Records from a collection:
Content starts

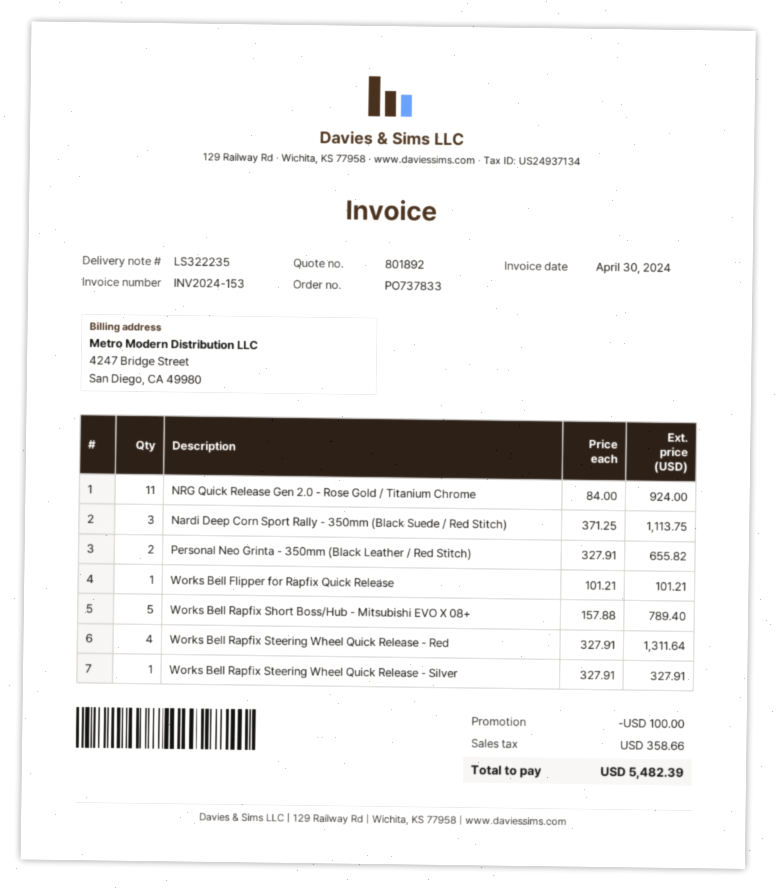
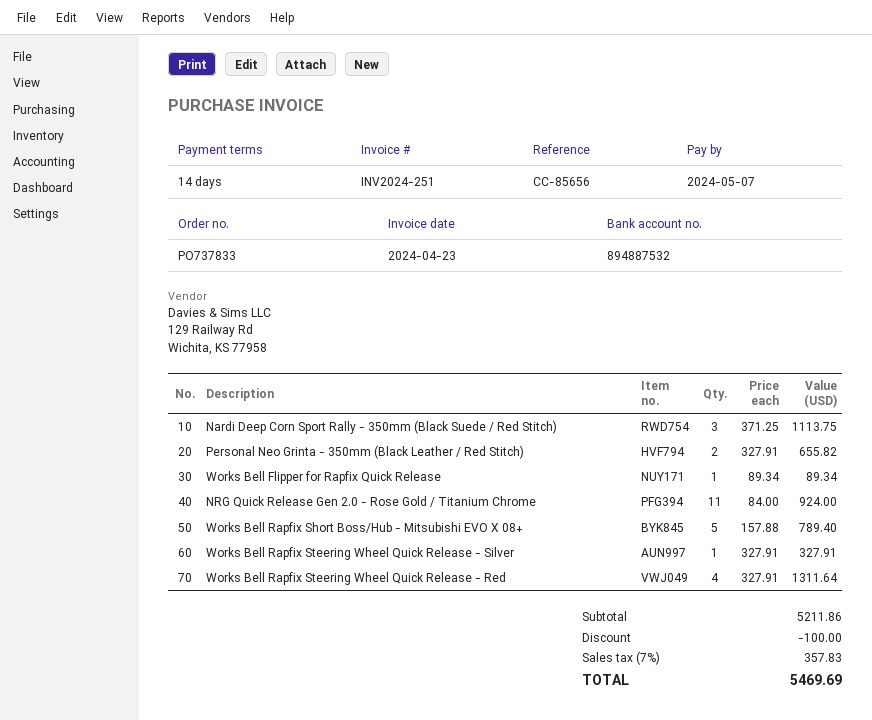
invoice number: INV2024-153 -> INV2024-251
invoice date: 2024-04-30 -> 2024-04-23
Works Bell Flipper for Rapfix Quick Release: 1 x 101.21 = 101.21 -> 1 x 89.34 = 89.34
tax: 358.66 -> 357.83
total: 5482.39 -> 5469.69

Content ends

INSTRUCTIONS FOR THE TASK >>
Output a verbatim copy of all entries above; no pictures go in it.

WRITTEN RESPONSE >>
invoice number: INV2024-153 -> INV2024-251
invoice date: 2024-04-30 -> 2024-04-23
Works Bell Flipper for Rapfix Quick Release: 1 x 101.21 = 101.21 -> 1 x 89.34 = 89.34
tax: 358.66 -> 357.83
total: 5482.39 -> 5469.69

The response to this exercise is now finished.